[Collection entries]
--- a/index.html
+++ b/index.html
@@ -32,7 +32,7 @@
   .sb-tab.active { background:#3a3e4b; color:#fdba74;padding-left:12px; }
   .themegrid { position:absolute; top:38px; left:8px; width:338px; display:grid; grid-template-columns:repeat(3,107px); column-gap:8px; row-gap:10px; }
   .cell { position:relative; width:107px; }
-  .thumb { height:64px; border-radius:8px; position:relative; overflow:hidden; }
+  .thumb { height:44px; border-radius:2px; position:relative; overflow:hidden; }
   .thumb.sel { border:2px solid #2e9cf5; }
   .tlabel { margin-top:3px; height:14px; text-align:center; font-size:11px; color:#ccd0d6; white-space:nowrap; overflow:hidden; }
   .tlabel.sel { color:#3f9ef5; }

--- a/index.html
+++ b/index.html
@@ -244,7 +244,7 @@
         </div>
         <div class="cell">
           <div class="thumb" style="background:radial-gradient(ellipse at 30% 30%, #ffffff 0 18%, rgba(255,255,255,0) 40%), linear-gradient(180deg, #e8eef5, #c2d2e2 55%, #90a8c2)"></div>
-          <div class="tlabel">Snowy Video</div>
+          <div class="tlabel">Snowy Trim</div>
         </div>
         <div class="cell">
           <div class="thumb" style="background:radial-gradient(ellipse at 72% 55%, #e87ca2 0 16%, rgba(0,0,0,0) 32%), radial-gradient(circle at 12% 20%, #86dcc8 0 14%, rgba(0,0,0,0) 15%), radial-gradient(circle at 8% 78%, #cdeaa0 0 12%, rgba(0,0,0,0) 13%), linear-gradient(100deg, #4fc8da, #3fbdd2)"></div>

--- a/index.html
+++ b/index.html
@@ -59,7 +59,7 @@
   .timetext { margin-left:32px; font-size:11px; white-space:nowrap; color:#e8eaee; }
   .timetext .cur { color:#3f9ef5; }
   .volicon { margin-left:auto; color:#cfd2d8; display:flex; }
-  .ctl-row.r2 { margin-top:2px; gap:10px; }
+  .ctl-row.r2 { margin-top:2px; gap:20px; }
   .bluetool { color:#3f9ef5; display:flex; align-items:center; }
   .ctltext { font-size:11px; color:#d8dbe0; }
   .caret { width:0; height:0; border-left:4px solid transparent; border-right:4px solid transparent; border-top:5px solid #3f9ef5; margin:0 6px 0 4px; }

...

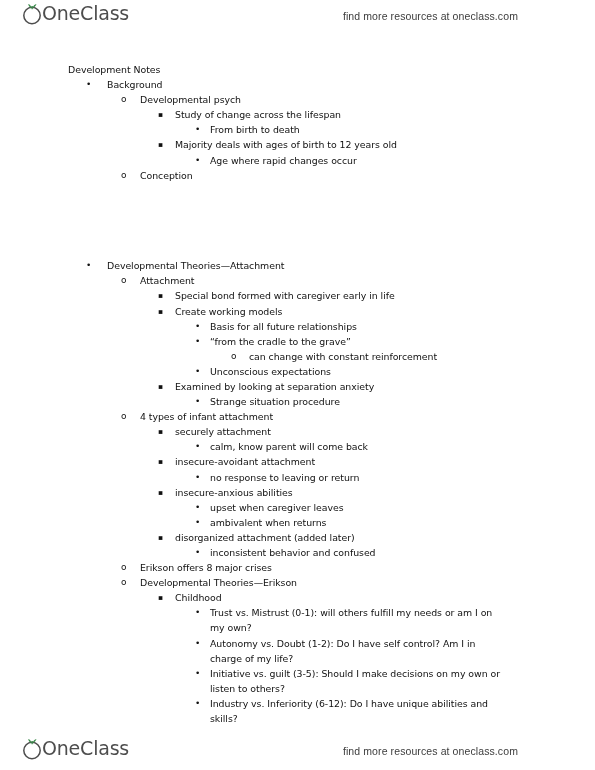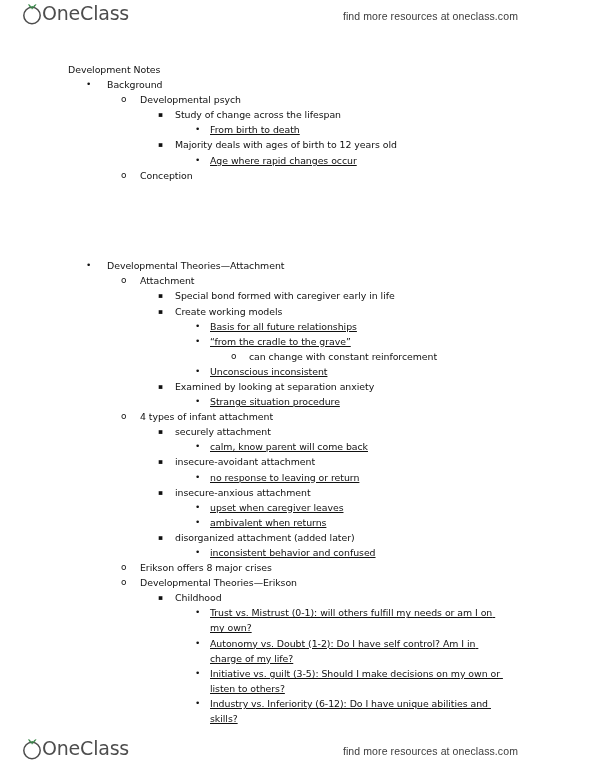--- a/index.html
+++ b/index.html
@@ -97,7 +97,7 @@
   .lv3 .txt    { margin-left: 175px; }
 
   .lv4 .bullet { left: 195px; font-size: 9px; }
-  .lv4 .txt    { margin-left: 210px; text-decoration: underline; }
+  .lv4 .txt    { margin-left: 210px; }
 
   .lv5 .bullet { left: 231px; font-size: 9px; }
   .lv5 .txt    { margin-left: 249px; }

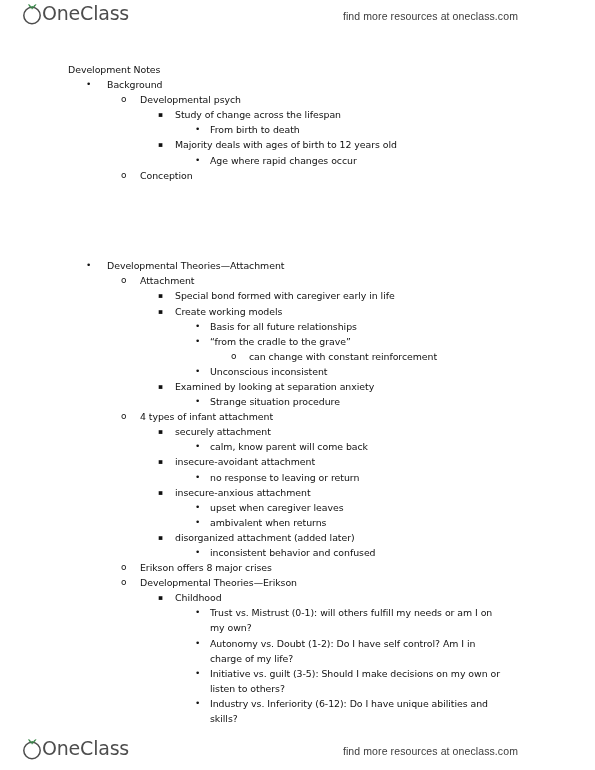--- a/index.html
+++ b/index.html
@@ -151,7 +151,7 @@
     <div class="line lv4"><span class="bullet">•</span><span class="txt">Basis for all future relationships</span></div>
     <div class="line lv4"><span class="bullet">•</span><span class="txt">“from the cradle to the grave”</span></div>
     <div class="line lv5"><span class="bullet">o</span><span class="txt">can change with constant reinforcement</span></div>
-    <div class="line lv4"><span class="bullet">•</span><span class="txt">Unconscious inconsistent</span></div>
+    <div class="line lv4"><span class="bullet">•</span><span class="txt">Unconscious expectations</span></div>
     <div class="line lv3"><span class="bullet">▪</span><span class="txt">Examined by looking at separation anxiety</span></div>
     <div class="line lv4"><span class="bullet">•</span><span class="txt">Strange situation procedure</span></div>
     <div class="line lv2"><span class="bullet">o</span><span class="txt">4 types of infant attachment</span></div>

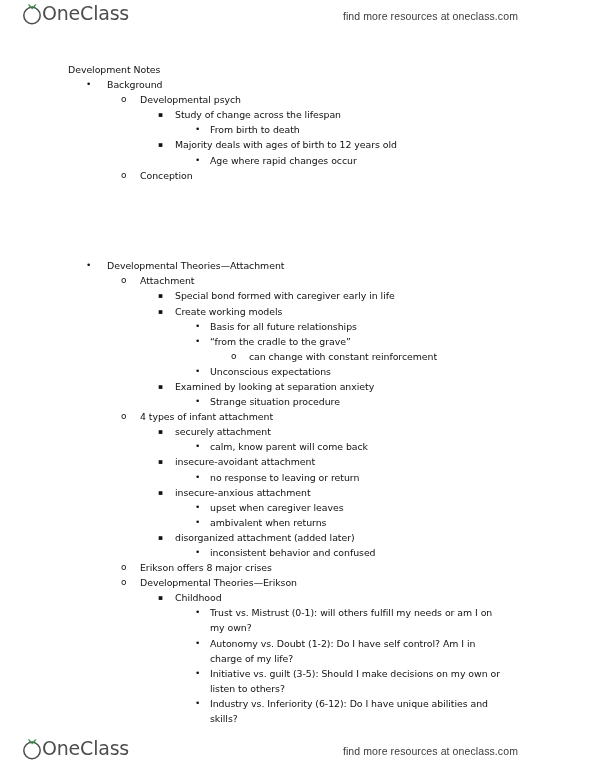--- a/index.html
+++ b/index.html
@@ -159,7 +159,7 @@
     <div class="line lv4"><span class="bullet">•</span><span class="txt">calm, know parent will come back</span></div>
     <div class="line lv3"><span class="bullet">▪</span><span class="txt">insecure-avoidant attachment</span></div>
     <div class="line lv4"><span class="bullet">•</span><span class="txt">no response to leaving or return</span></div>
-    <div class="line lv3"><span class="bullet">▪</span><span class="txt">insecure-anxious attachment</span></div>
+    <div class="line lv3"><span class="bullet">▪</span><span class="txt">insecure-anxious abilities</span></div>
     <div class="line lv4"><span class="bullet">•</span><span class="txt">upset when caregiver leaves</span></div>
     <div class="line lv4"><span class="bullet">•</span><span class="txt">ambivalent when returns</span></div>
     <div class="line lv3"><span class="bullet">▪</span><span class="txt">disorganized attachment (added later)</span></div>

__Instructions to follow__:
Report the number of lines above containing the string "when" as your sole answer.

__Response for this exercise__:
2